Does Fighting In Damascus Signal The End Of President Al Assad? Everyone Would Love To Know The Answer
Pressing question, this. A lot of midnight oil has been burnt in various capitals, with politicians trying to figure the answer to it.
But the simple fact is that it’s simply too early to say how it will all play out. This is not the first time there has been fighting in the capital. It has occurred before and then died down. Such is the reputation of the capital that citizens have been fleeing there from other parts of the country. In other words, it was regarded as a safe haven. No longer.

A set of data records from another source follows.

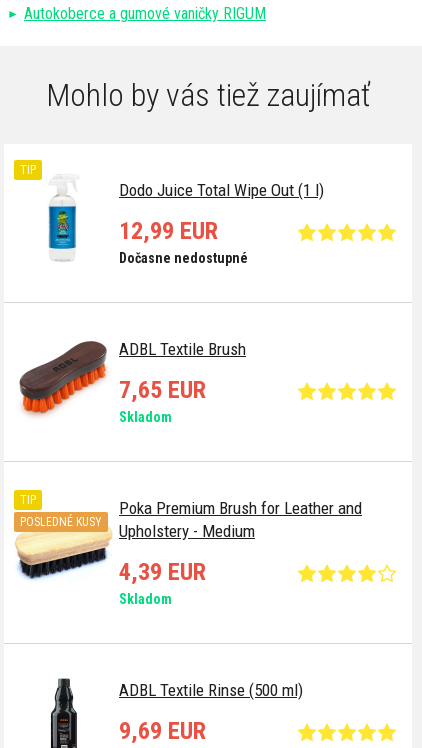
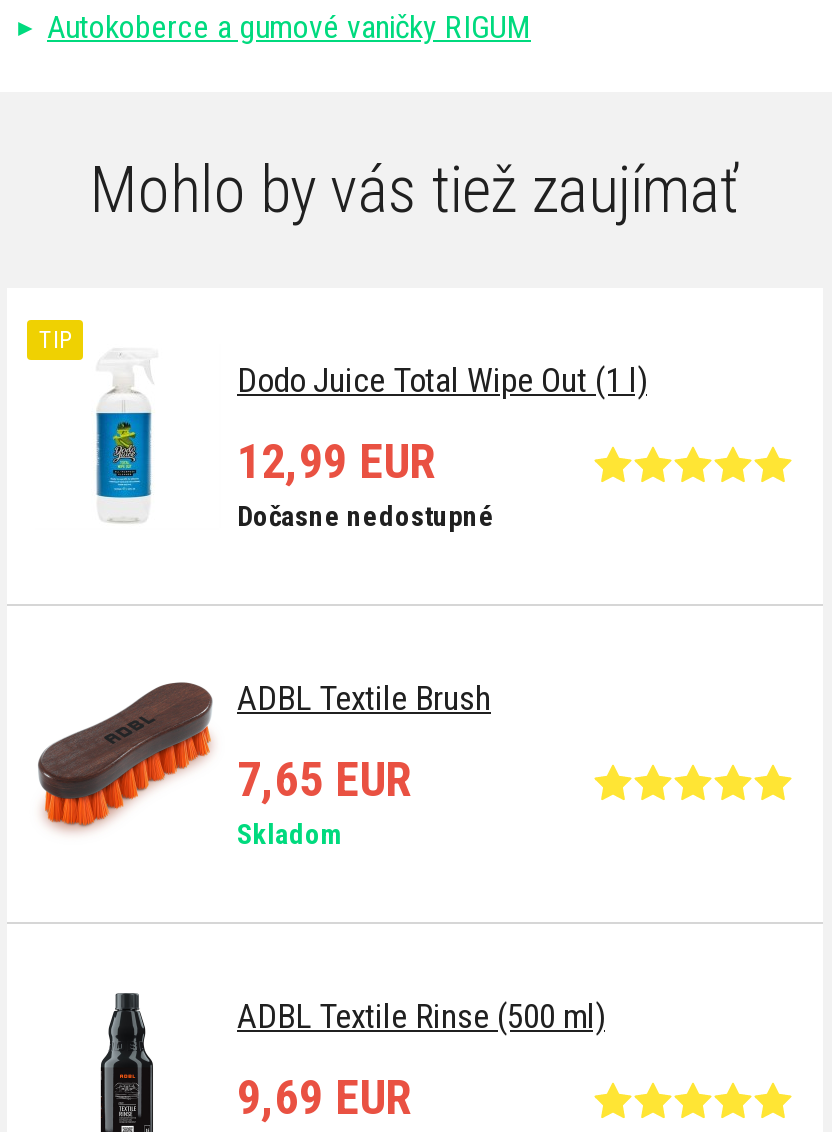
- [image]
- TIP
- POSLEDNÉ KUSY
- 4,39 EUR
- Skladom

- Poka Premium Brush for Leather and
- Upholstery - Medium
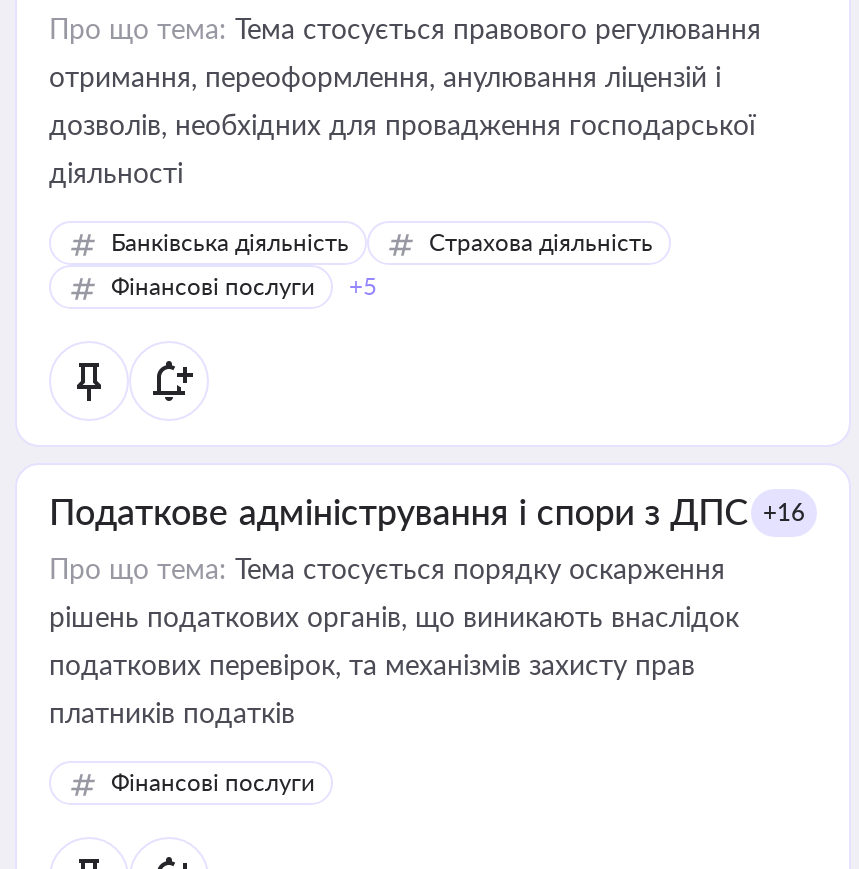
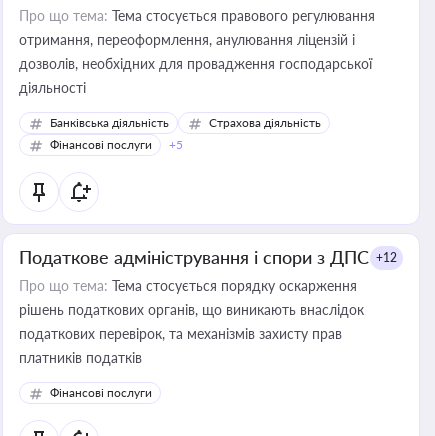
- Податкове адміністрування і спори з ДПС +16
+ Податкове адміністрування і спори з ДПС +12
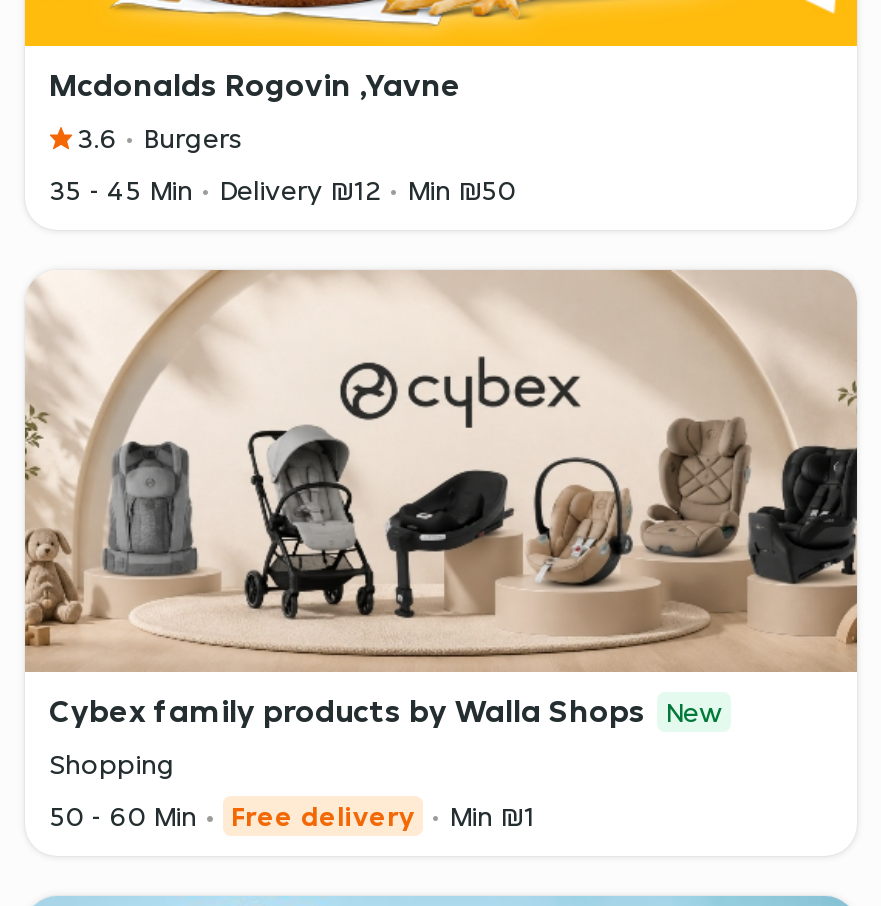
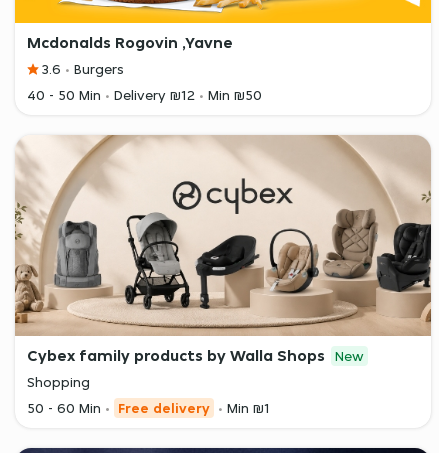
- 35 - 45 Min Delivery ₪12 Min ₪50
+ 40 - 50 Min Delivery ₪12 Min ₪50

The Free Syrian Army is now active in Damascus. The Muslim Brotherhood leadership has called on all its members to stand up and fight. There are other militias as well. The militants are attempting to take some important government security buildings. Tanks have sealed off many streets in the capital so the insurgents will find it very difficult to retreat. They have no other choice but to fight to the bitter end. The battle for Damascus has begun and it may last a long time. The regime is now in a position where it must fight. The key factor will be the loyalty of its soldiers. How long will they continue to kill fellow citizens and destroy their country? They will only continue the struggle if they think they can win.

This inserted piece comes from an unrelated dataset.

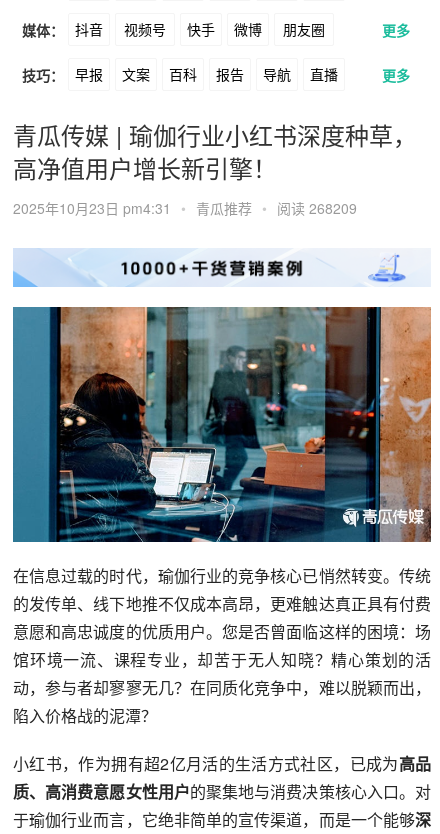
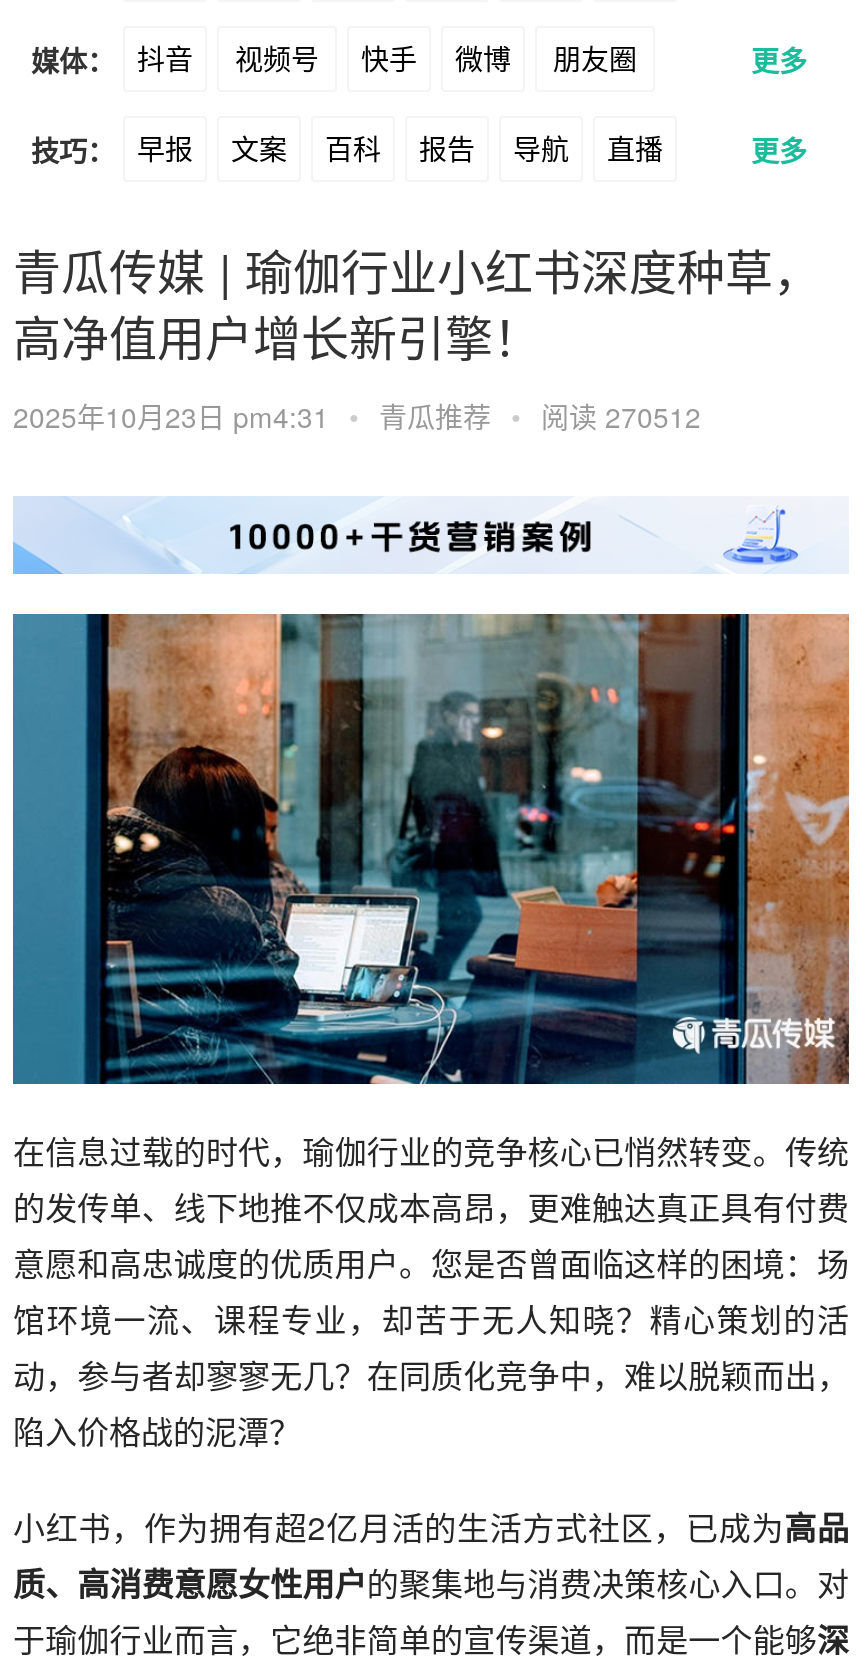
- 2025年10月23日 pm4:31 • 青瓜推荐 • 阅读 268209
+ 2025年10月23日 pm4:31 • 青瓜推荐 • 阅读 270512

Diplomatically the situation is also changing. Sergei Lavrov reiterates Russia’s opposition to armed intervention by foreign forces in the conflict. However, he has stated that the military situation now resembles a stalemate. This means that Moscow no longer believes that President al Assad has the upper hand. Ban Ki-Moon, the UN Secretary General, is in Beijing for talks about what can be done to bring the killing to an end. Does this now mean that the likelihood of UN sanctioned action is increasing? No. Russia’s point is that the Syrians themselves should be allowed to resolve this conflict. China does not want to become involved. However it also wants to ensure that there is no UN mandate for military intervention. This would create a precedent. If an uprising occurred in Tibet or Xinjiang, the UN might be emboldened to intervene on the side of the insurgents. China also does not want sanctions to be imposed on Syria. Again this could be used in the future against China in the case of domestic unrest.

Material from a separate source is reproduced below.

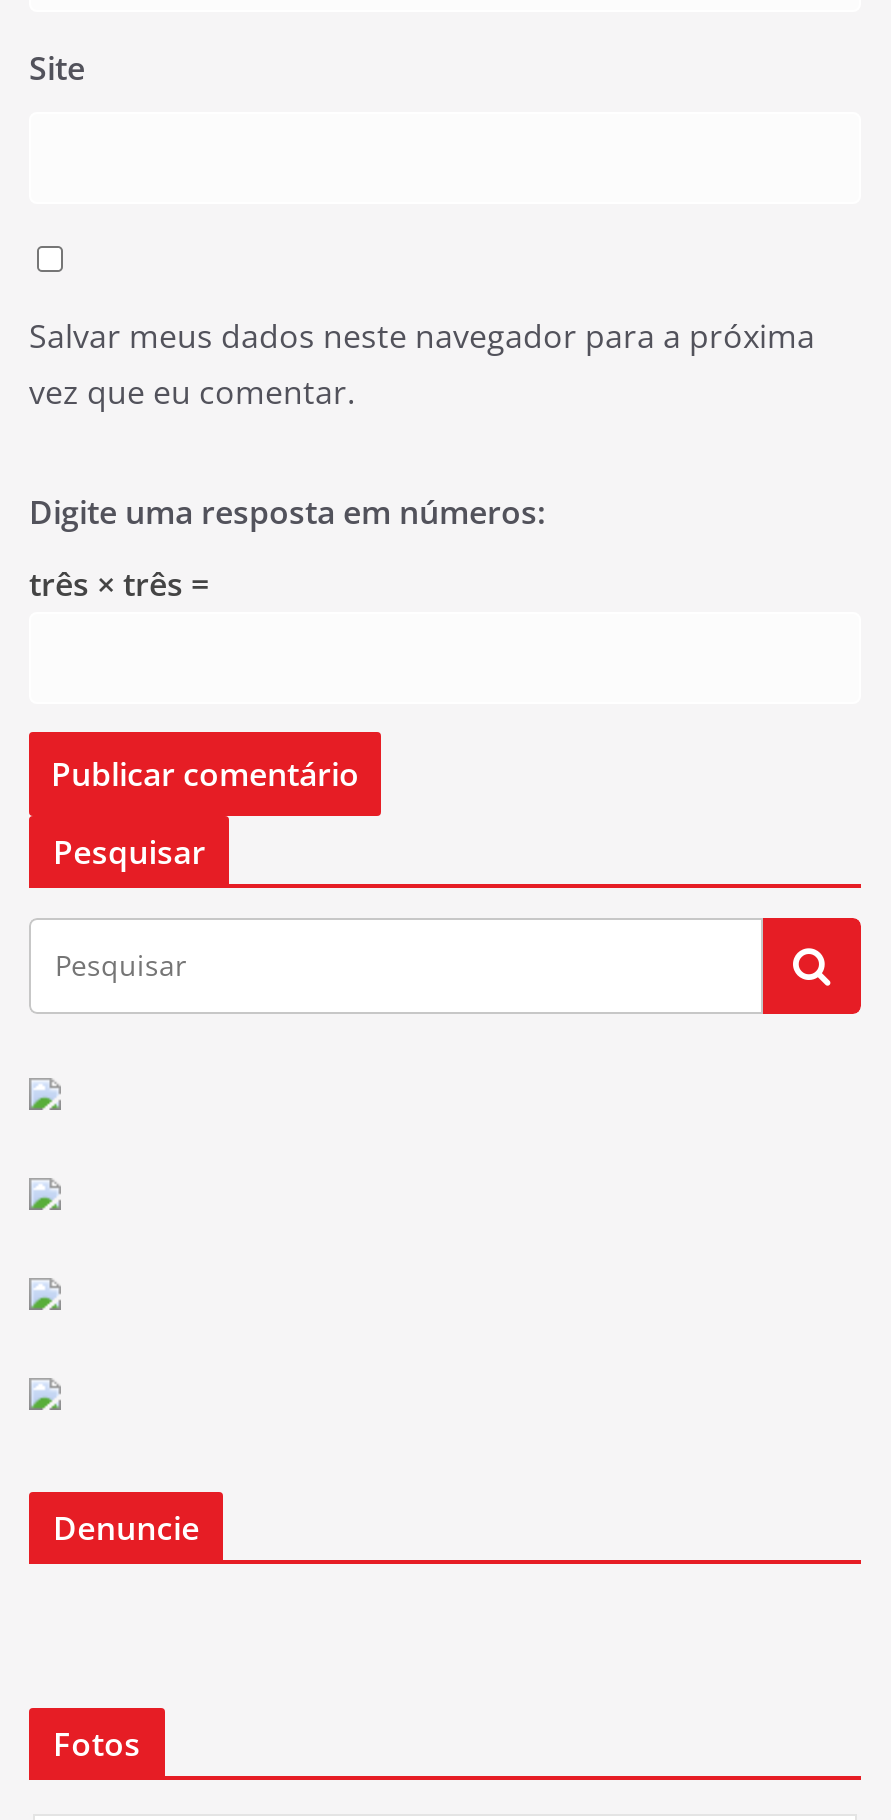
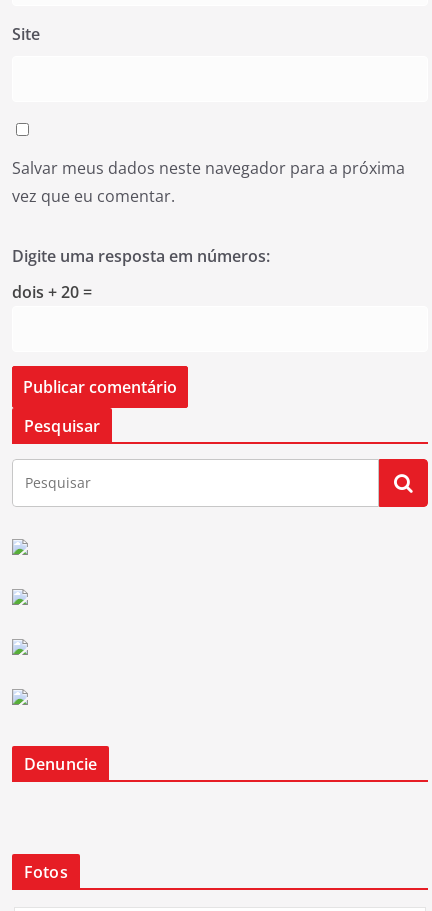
- três × três =
+ dois + 20 =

So the conclusion is that the international community does not have the willpower or the capability of intervening in Syria. An assault could be launched from Turkey but Syria has many anti-aircraft and anti-tank missiles. So the fighting would be bloody. Iran and Iraq could be dragged into the struggle. What would be the end goal of military intervention? A new leader chosen by foreigners? The Muslim Brotherhood has high hopes of seizing power. However secular forces would resist this. Both groups need to gain legitimacy in the eyes of the population. This can only be achieved by defeating the al Assad regime. Whoever is judged to have contributed most to the downfall of the regime stands the best chance of taking the presidency.
The Russians are right. Only the Syrians can decide the outcome of this bloody conflict. It has some time to run but the likelihood of the regime falling increases daily.